Materials provided.
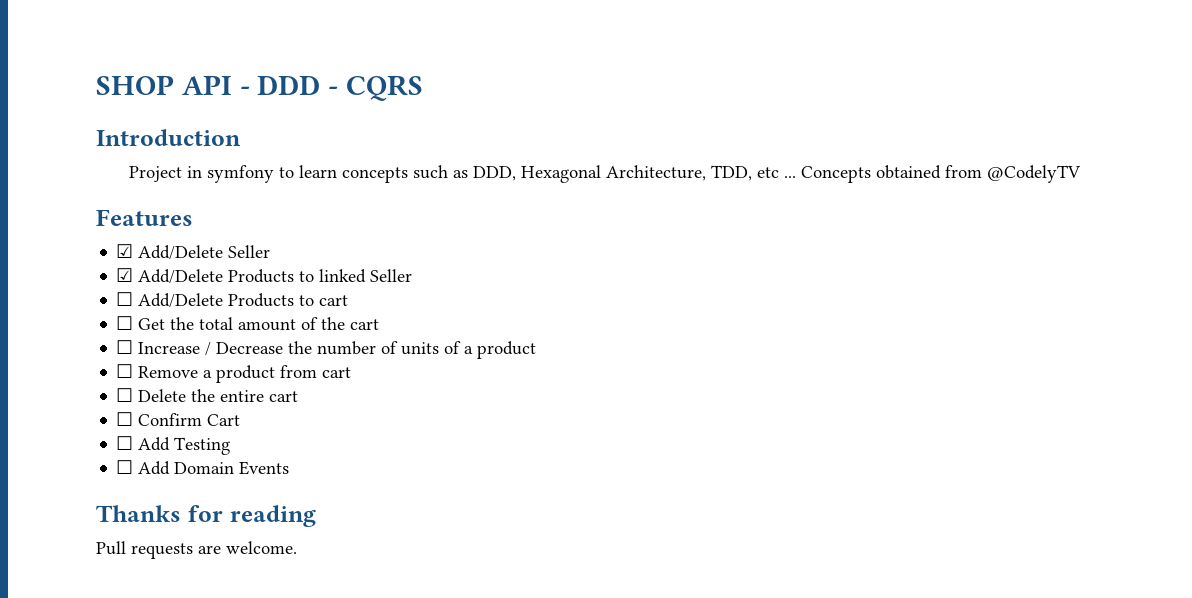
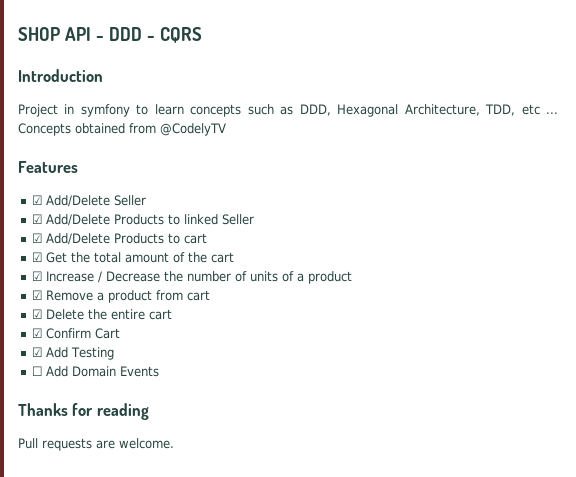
[116,292,134,306] ☐ -> [32,233,43,243] ☑
[116,316,134,330] ☐ -> [32,252,43,262] ☑
[116,340,134,354] ☐ -> [32,271,43,281] ☑
[116,364,134,378] ☐ -> [32,290,43,300] ☑
[116,388,134,402] ☐ -> [32,309,43,319] ☑
[116,412,134,426] ☐ -> [32,328,43,338] ☑
[116,436,134,450] ☐ -> [32,347,43,357] ☑

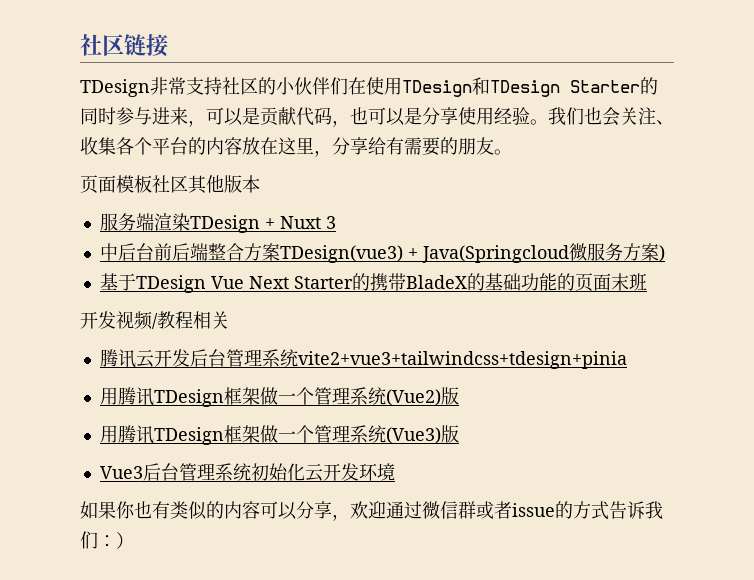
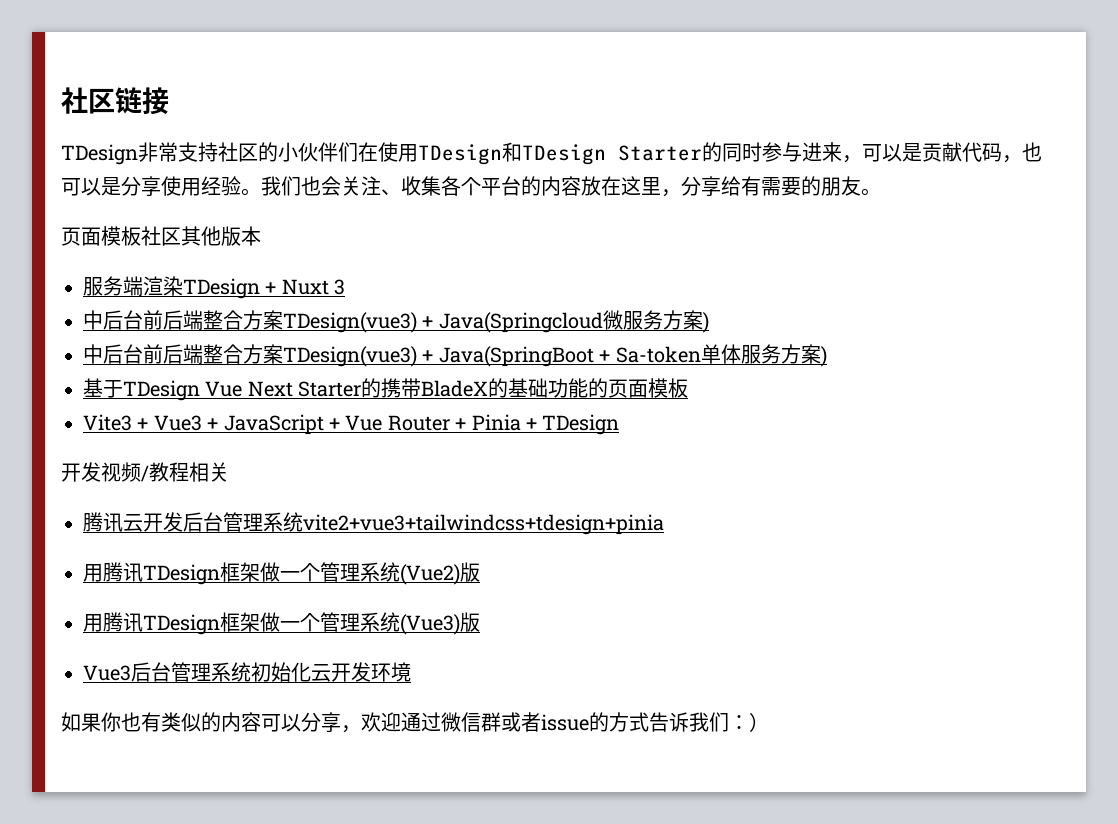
(665, 253) none -> [83,344,827,367] // 中后台前后端整合方案TDesign(vue3) + Java(SpringBoot + Sa-token单体服务方案)
[610,273,647,291] 末班 -> [648,378,689,398] [83,414,620,435] 模板 // Vite3 + Vue3 + JavaScript + Vue Router + Pinia + TDesign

Problem description.
Write the material out again exactly. Skip each picture.

Task result.
[116,292,134,306] ☐ -> [32,233,43,243] ☑
[116,316,134,330] ☐ -> [32,252,43,262] ☑
[116,340,134,354] ☐ -> [32,271,43,281] ☑
[116,364,134,378] ☐ -> [32,290,43,300] ☑
[116,388,134,402] ☐ -> [32,309,43,319] ☑
[116,412,134,426] ☐ -> [32,328,43,338] ☑
[116,436,134,450] ☐ -> [32,347,43,357] ☑

(665, 253) none -> [83,344,827,367] // 中后台前后端整合方案TDesign(vue3) + Java(SpringBoot + Sa-token单体服务方案)
[610,273,647,291] 末班 -> [648,378,689,398] [83,414,620,435] 模板 // Vite3 + Vue3 + JavaScript + Vue Router + Pinia + TDesign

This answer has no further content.